On immediate inspection, Doyle’s canvases appear charming in their formal naivety. It is only after the viewer’s gaze has been left to linger that something else, a subtle feeling of something slightly askew, becomes more apparent. Closer examination reveals a more or less abstract current of darkness running through each work, betraying the tangibly brilliant and positive colour palette. It is a darkness to be found in an unsettling sense of emptiness or quietness, in a reference to violence, or in Doyle’s population of faceless humanoid figures. It is a surreal and sinister tension. How does Doyle achieve this? “I’m really bad at trying to describe what I do. I imagine a scene, a story – but only I know the story – and try and bring that on to a canvas. And, I want people to have their own interpretation of [it], even if they think it’s stupid. I want people to look at it and go, ‘Oh, it’s so literal’. But you can read whatever you want into it too”.

 

For someone so quickly dismissive of their own capabilities as a graphic designer, there is an undeniable graphic quality across form and colour in Doyle’s work. “I wouldn’t be classically talented at drawing but I can do a shape, you know? I look at people a lot – how they sit, how they move, their mannerisms. I’ll either take a photograph of them or just look at them long enough so I remember it. I just start from a basic outline before going into it”. And the colour? “[That] just came. I found it so nice to make someone’s skin so vibrantly pink, for example, although it might have this story behind it that actually makes it quite dark. It just appealed to me”. As Doyle continues to practice, however, colour is catching up with content without diminishing the effect of juxtaposition, “I’m starting to simplify them more now. I’m painting a little bit darker but, from the beginning, I wanted to have something quite bright on a potentially sinister story”.

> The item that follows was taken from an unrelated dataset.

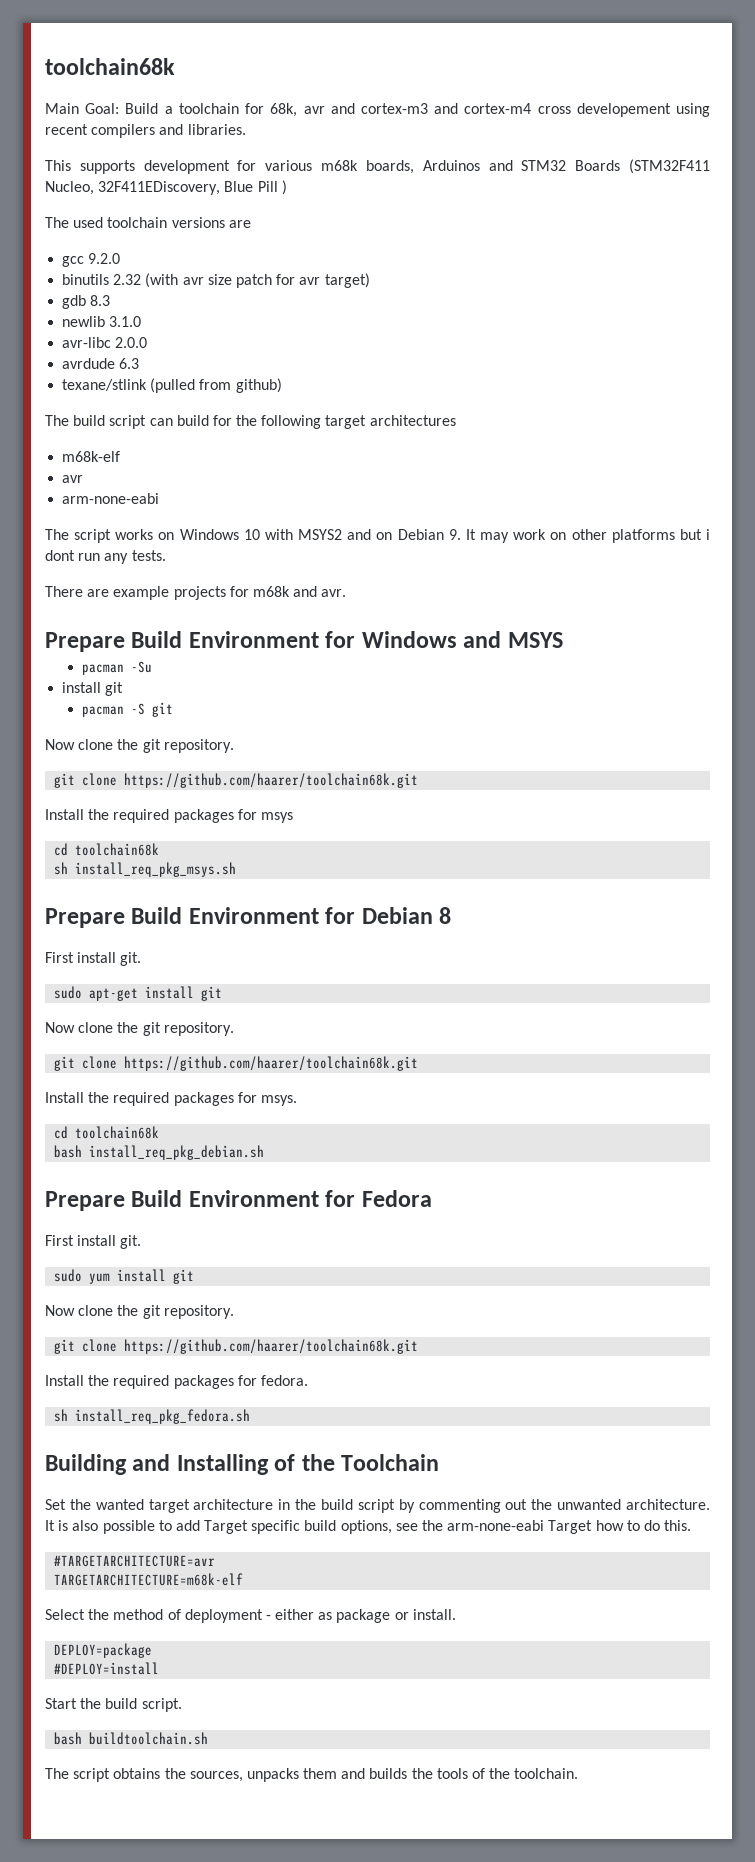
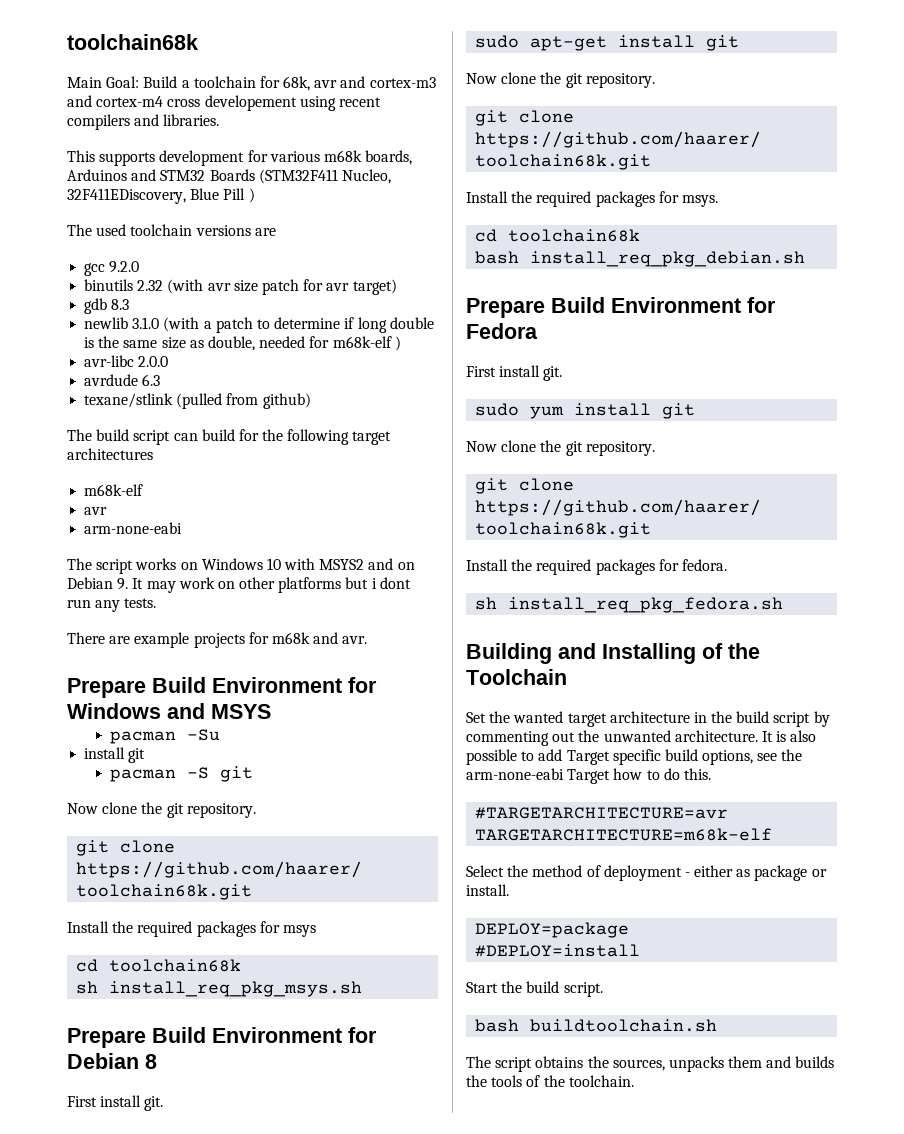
(142, 321) none -> [163,317,434,333] [84,336,401,351] (with a patch to determine if long double is the same size as double, needed for m68k-elf )

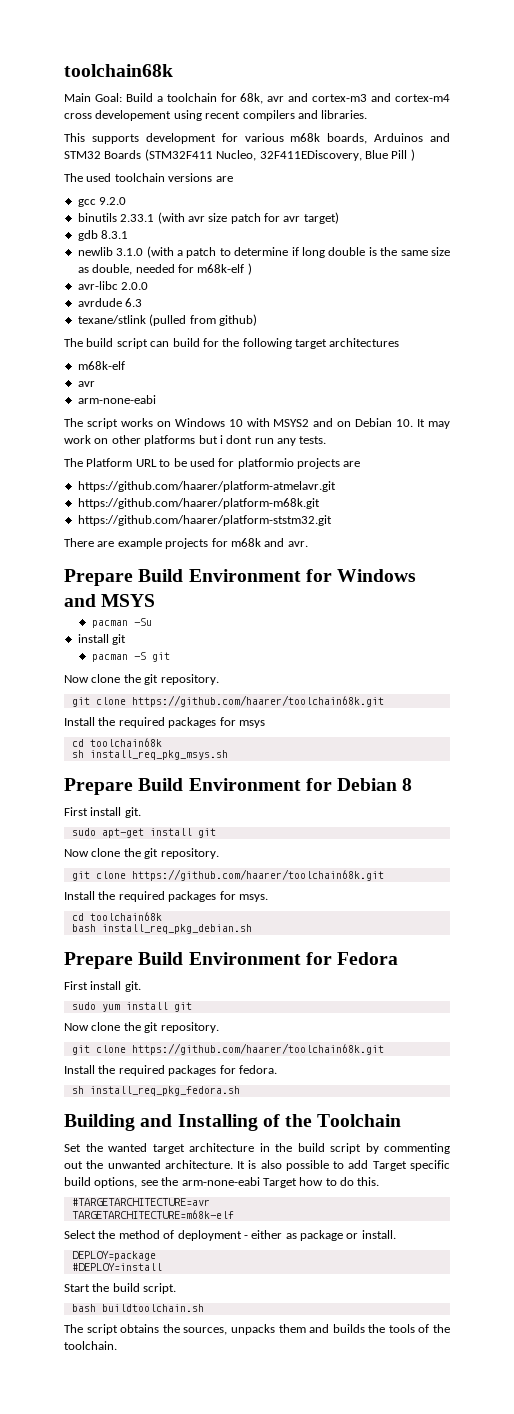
[137,280,164,291] 2.32 -> [120,214,155,222] 2.33.1
[111,299,130,310] 8.3 -> [101,230,129,239] 8.3.1
[117,578,129,590] 9. -> [396,419,414,427] 10.
(157, 603) none -> [64,458,361,469] [77,481,336,492] [77,498,320,509] [77,515,332,526] // The Platform URL to be used for platformio projects are // https://github.com/haarer/platform-atmelavr.git // https://github.com/haarer/platform-m68k.git // https://github.com/haarer/platform-ststm32.git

There are people, untrained and trained, who I bring in to the studio and ask what they like or don’t like about a work. My favourite [thing] is getting opinions from people, like me, who are untrained [and say], ‘I like the way this is doing that’ or ‘Why the fuck is that there? Get rid of it’. This is what I would rather hear than some abstract opinion because I don’t always know what I’m doing – I just enjoy it.” And, pending peer approval, is a work ever finished? “There are some that are finished to me, but I do often come back. I’ve had pieces for a long time and would continually return to them. And I scrap a lot of it. I’ve painted over every single one of these”. He gestures to no work in particular.

 

To believe Doyle – and it is very hard not to, such is his sincerity – 2017 will be good to him. He cites interest from commercial galleries in London, and from an unnamed individual in one of this island’s own key art institutions. Doyle is typically low-key about what is, ostensibly, an important development. “I’m not really looking into any of that at the moment. But it’s nice to have people look at you and say, ‘I’m keeping an eye on you’”. In the interim, publicising his work beyond his Instagram account takes priority, with an exhibition in development. Themed, and billed for a time unspecified in February, it will be a collaborative affair with Kevin Flynn, an artist in NCAD. Doyle describes Flynn’s own work as “crazy realistic” and looks forward to seeing how that contrast in approach plays out in situ. It will also be interesting to see the difference, if it can be said to exist at all, between someone with formal training compared to someone without, and what this might mean for how one artist is appraised in light of the other.

Doyle emphasises the importance of this kind of collaboration, particularly amongst those starting out. Arguably it is essential to sustaining Dublin’s creative communities. For Doyle, this coming together is relatively recent, and his insight in this regard seems like a good concluding point. “Dublin, three or four years ago, wasn’t like this. People aren’t trying to outdo each other or undercut each other anymore. They’re on the same wavelength and there’s a lot less negativity towards people – just enjoy it”. For Doyle, who makes art very much on his own terms as he explores his self as an artist, this is precisely what he is doing. And it is paying off.